El gran atractivo de Simeone es que no sería solo un delantero para esperar dentro del área. También puede presionar, atacar espacios y sostener el ritmo alto que pide un equipo ambicioso. Ese tipo de delantero le da al entrenador más variantes y menos dependencia de una sola fórmula.
El problema, claro, siempre está en el costo. Cuando un futbolista de ese calibre entra en carpeta, la negociación deja de ser puramente futbolística y pasa a depender de condiciones contractuales, voluntad del jugador y margen económico de la dirigencia.
Si River realmente lo puede acercar, sería una incorporación que cambiaría el nivel de expectativa del mercado. No solo por su nombre, sino por la sensación de que podría convertirse en una solución inmediata.
Quién encaja mejor en el River de Coudet
Si el análisis se hace desde lo estrictamente futbolístico, el mejor encaje parece salir de una mezcla entre jerarquía, adaptación y utilidad colectiva. En ese marco, Giovanni Simeone sobresale como la opción más completa, mientras que Lucas Beltrán ofrece continuidad de concepto y conocimiento del club.

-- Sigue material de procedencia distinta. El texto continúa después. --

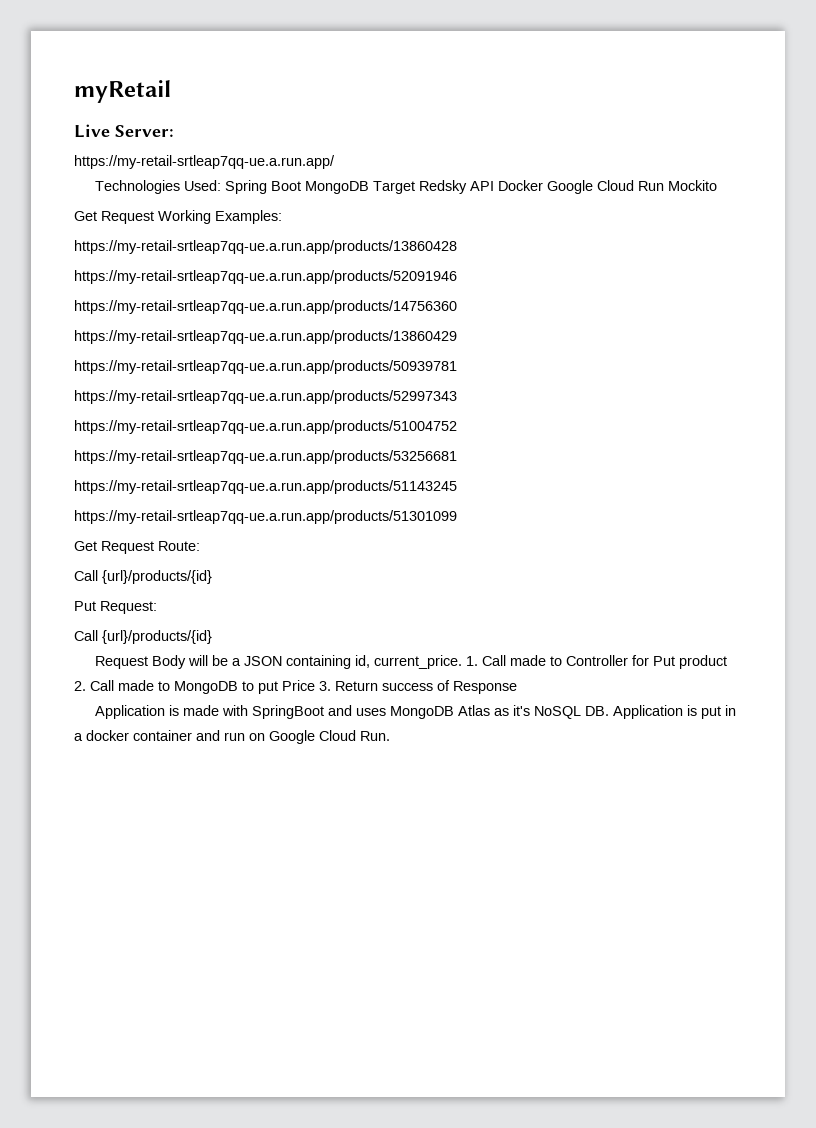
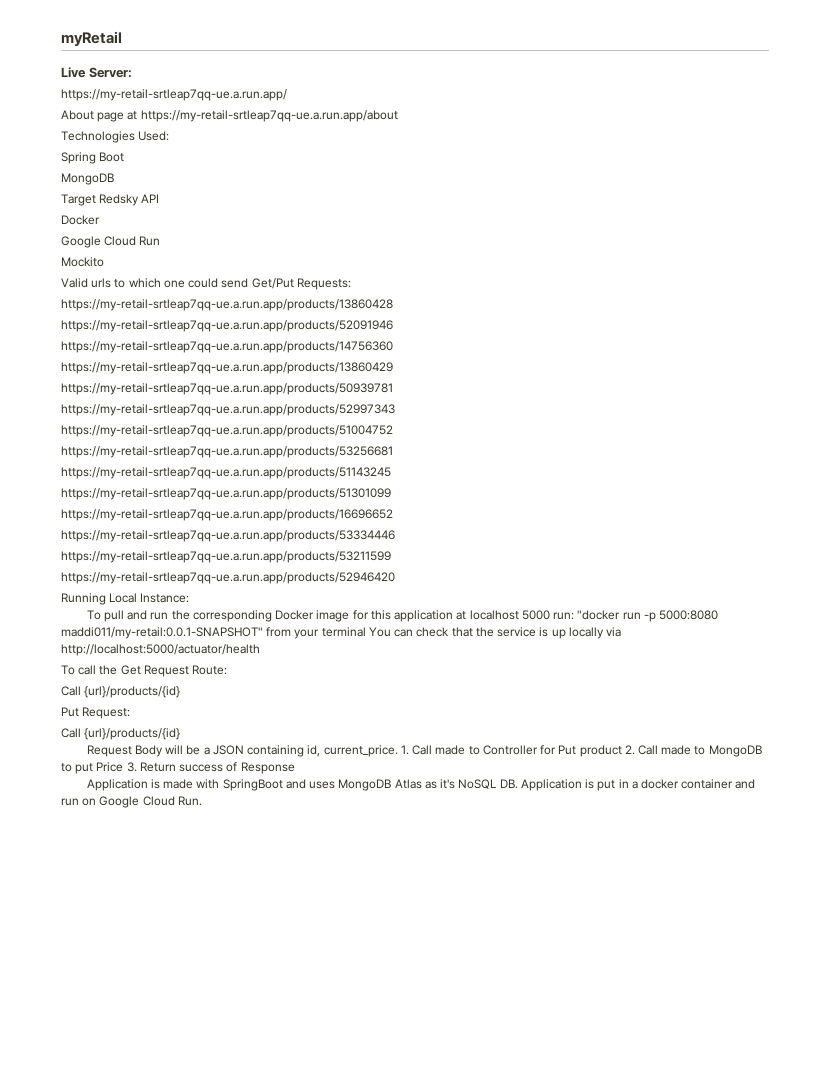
+ About page at https://my-retail-srtleap7qq-ue.a.run.app/about
- Technologies Used: Spring Boot MongoDB Target Redsky API Docker Google Cloud Run Mockito
+ Technologies Used:
+ Spring Boot
+ MongoDB
+ Target Redsky API
+ Docker
+ Google Cloud Run
+ Mockito
- Get Request Working Examples:
+ Valid urls to which one could send Get/Put Requests:
- Get Request Route:
+ https://my-retail-srtleap7qq-ue.a.run.app/products/16696652
+ https://my-retail-srtleap7qq-ue.a.run.app/products/53334446
+ https://my-retail-srtleap7qq-ue.a.run.app/products/53211599
+ https://my-retail-srtleap7qq-ue.a.run.app/products/52946420
+ Running Local Instance:
+ To pull and run the corresponding Docker image for this application at localhost 5000 run: "docker run -p 5000:8080 maddi011/my-retail:0.0.1-SNAPSHOT" from your terminal You can check that the service is up locally via http://localhost:5000/actuator/health
+ To call the Get Request Route:

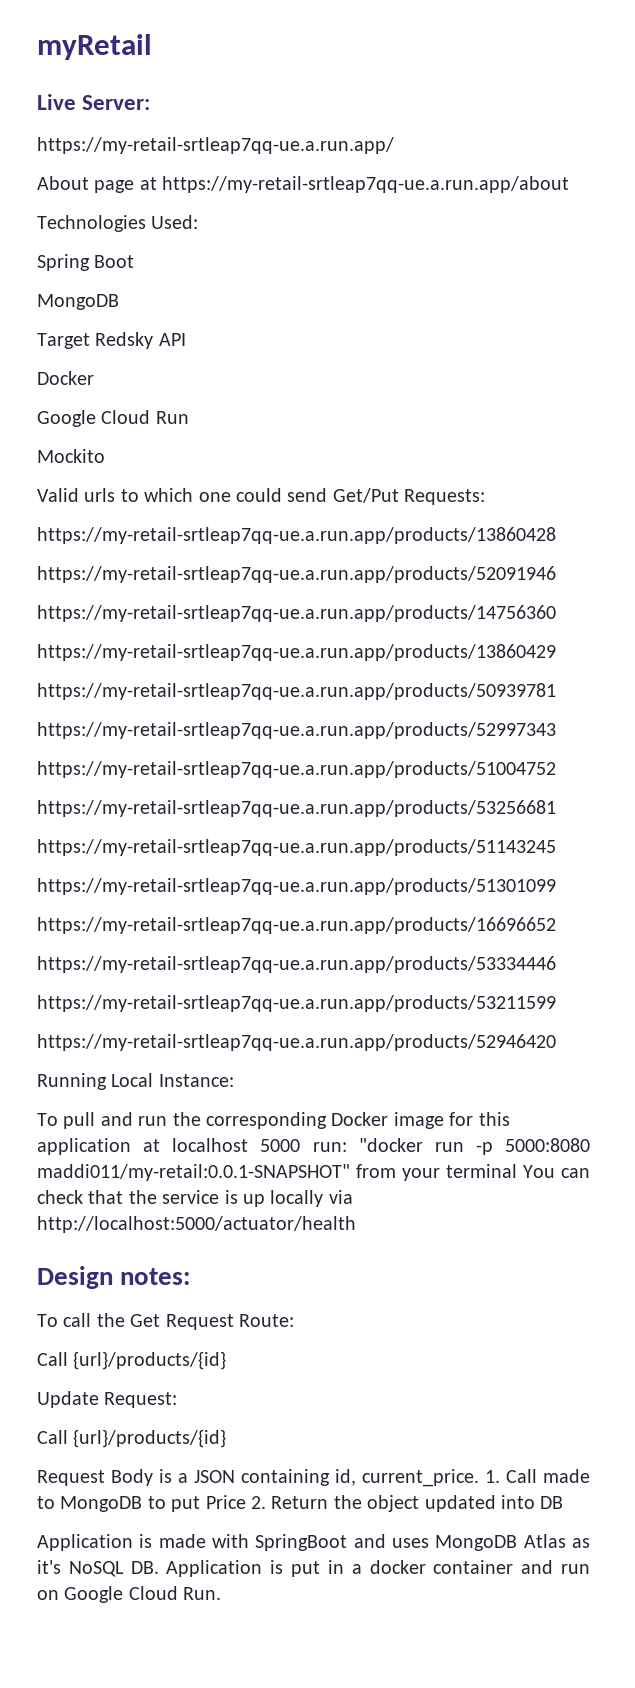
+ Design notes:
- Put Request:
+ Update Request:
- Request Body will be a JSON containing id, current_price.
+ Request Body is a JSON containing id, current_price.
- 1. Call made to Controller for Put product 2. Call made to MongoDB to put Price 3. Return success of Response
+ 1. Call made to MongoDB to put Price 2. Return the object updated into DB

Ahora bien, si River piensa en una negociación más accesible, Federico Viñas y Lucas Boyé pueden emerger como soluciones muy interesantes. Gondou, por su parte, representa el proyecto más físico y agresivo, ideal si el equipo quiere un delantero que marque presencia desde el primer minuto.
La clave está en que River no necesita solo un nombre fuerte. Necesita un delantero que convierta, sí, pero también que haga jugar mejor a todo el equipo. Esa es la diferencia entre un fichaje decorativo y una incorporación que realmente cambie el semestre.
El mercado todavía puede moverse y no hay que descartar cambios de último momento. Sin embargo, si hoy hubiera que ordenar las prioridades, la sensación es que River apunta a un 9 con experiencia, personalidad y capacidad de adaptación inmediata.
En un club donde cada decisión se magnifica, elegir bien al delantero puede ser la diferencia entre un simple refuerzo y el comienzo de una reconstrucción seria. Y por cómo viene la lista, todo indica que River quiere ir por alguien que no solo sume goles, sino también peso específico para volver a competir en serio.